Now, in her dazzling new novel — her first in more than a decade — Moore turns her eye on the anxiety and disconnection of post-9/11 America, on the insidiousness of racism, the blind-sidedness of war, and the recklessness thrust on others in the name of love.
As the United States begins gearing up for war in the Middle East, twenty-year-old Tassie Keltjin, the Midwestern daughter of a gentleman hill farmer — his Keltjin potatoes are justifiably famous — has come to a university town as a college student, her brain on fire with Chaucer, Sylvia Plath, Simone de Beauvoir.
Between semesters, she takes a job as a part-time nanny.
The family she works for seems both mysterious and glamorous to her, and although Tassie had once found children boring, she comes to care for, and to protect, their newly adopted little girl as her own.

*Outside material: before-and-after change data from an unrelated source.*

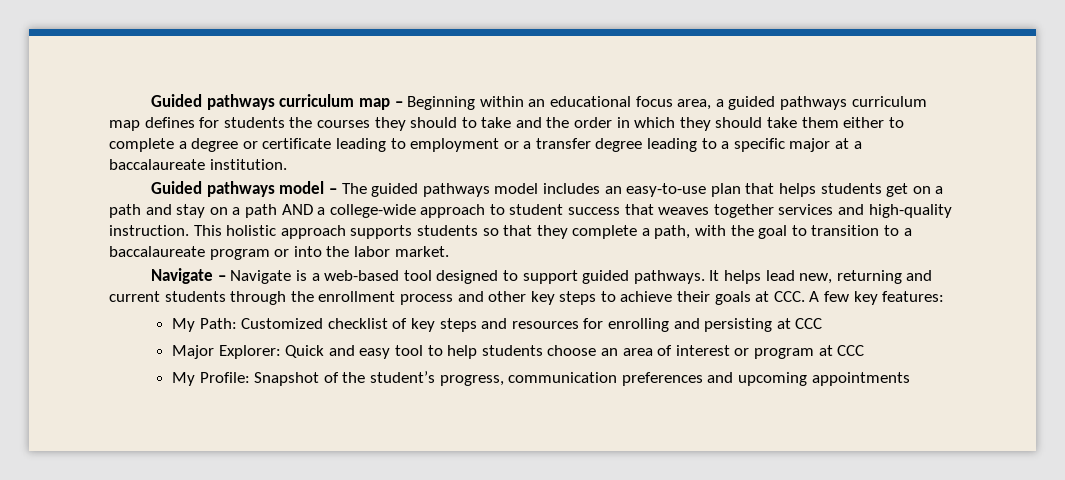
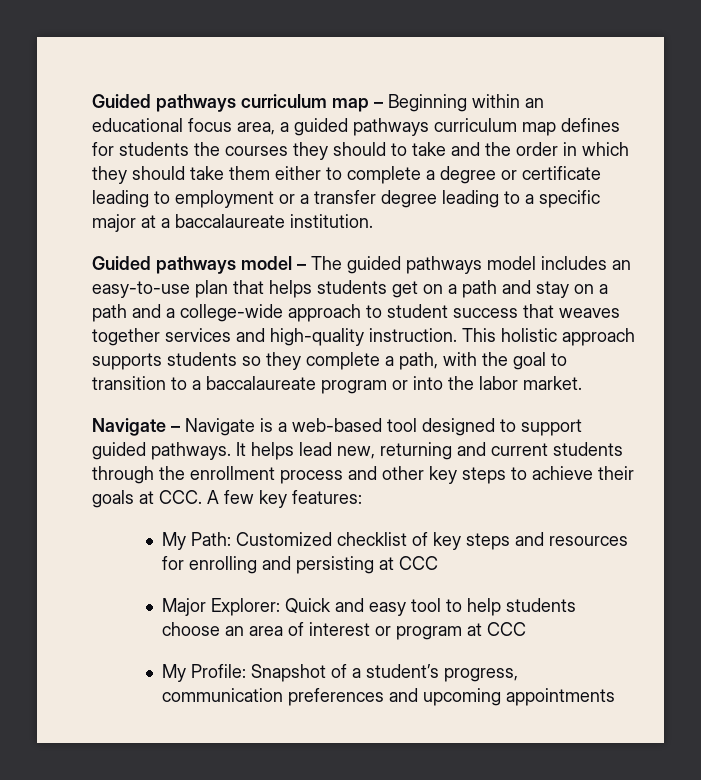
- Guided pathways model – The guided pathways model includes an easy-to-use plan that helps students get on a path and stay on a path AND a college-wide approach to student success that weaves together services and high-quality instruction.
+ Guided pathways model – The guided pathways model includes an easy-to-use plan that helps students get on a path and stay on a path and a college-wide approach to student success that weaves together services and high-quality instruction.
- This holistic approach supports students so that they complete a path, with the goal to transition to a baccalaureate program or into the labor market.
+ This holistic approach supports students so they complete a path, with the goal to transition to a baccalaureate program or into the labor market.
- My Profile: Snapshot of the student’s progress, communication preferences and upcoming appointments
+ My Profile: Snapshot of a student’s progress, communication preferences and upcoming appointments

As the year unfolds and she is drawn deeper into each of these lives, her own life back home becomes ever more alien to her: her parents are frailer; her brother, aimless and lost in high school, contemplates joining the military. Tassie finds herself becoming more and more the stranger she felt herself to be, and as life and love unravel dramatically, even shockingly, she is forever changed.
This long-awaited new novel by one of the most heralded writers of the past two decades is lyrical, funny, moving, and devastating; Lorrie Moore's most ambitious book to date — textured, beguiling, and wise.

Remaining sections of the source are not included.